[The task]
Report every line of the records beneath this task that holds the string "DOWN".

[Exercise data]
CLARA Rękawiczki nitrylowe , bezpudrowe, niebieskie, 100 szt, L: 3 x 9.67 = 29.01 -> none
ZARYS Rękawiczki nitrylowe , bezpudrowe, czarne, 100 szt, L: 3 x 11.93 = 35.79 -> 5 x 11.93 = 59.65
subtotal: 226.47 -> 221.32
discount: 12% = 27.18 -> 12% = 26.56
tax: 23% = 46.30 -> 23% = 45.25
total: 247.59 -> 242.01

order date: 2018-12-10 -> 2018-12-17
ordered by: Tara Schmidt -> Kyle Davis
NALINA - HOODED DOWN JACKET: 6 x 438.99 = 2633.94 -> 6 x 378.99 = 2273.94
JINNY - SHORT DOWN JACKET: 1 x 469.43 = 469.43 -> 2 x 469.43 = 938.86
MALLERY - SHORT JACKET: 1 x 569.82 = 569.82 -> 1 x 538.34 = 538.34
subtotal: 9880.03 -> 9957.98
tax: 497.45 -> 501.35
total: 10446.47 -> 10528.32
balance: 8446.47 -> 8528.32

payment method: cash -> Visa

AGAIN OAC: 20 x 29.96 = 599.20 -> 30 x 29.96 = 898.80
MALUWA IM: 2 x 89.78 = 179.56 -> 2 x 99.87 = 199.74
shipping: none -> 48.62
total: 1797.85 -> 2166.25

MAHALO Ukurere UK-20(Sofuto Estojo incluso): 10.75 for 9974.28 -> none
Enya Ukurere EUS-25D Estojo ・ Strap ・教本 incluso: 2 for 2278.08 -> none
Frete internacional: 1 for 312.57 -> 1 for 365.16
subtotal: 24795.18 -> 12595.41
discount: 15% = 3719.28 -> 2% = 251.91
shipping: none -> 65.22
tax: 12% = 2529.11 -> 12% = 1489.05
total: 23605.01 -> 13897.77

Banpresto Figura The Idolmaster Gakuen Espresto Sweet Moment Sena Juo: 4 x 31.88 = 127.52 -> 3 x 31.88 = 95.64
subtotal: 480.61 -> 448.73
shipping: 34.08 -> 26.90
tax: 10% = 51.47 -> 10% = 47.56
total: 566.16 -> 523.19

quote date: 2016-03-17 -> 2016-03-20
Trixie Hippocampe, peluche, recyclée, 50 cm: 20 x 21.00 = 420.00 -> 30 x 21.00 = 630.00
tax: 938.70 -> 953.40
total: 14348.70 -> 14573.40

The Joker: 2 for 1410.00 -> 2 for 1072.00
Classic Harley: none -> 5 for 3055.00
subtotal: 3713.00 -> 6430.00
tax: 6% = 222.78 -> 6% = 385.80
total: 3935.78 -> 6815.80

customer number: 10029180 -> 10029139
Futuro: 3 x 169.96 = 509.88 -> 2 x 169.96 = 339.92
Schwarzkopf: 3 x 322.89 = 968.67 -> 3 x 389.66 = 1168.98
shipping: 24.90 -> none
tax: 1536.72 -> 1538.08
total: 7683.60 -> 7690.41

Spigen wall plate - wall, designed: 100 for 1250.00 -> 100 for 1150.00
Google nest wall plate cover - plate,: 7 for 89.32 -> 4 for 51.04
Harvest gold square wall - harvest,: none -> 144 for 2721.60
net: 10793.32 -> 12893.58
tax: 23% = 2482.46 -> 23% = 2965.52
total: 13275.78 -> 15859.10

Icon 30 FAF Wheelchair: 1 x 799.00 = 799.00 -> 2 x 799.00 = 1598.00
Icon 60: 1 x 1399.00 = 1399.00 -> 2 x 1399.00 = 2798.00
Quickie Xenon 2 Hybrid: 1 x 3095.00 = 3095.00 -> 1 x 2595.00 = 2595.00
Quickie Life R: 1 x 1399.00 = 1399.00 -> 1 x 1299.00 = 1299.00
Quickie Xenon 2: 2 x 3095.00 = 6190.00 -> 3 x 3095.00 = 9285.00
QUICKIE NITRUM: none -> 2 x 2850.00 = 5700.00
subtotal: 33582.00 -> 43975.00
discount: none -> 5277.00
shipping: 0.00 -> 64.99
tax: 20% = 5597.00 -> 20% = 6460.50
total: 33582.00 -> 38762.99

[Result]
NALINA - HOODED DOWN JACKET: 6 x 438.99 = 2633.94 -> 6 x 378.99 = 2273.94
JINNY - SHORT DOWN JACKET: 1 x 469.43 = 469.43 -> 2 x 469.43 = 938.86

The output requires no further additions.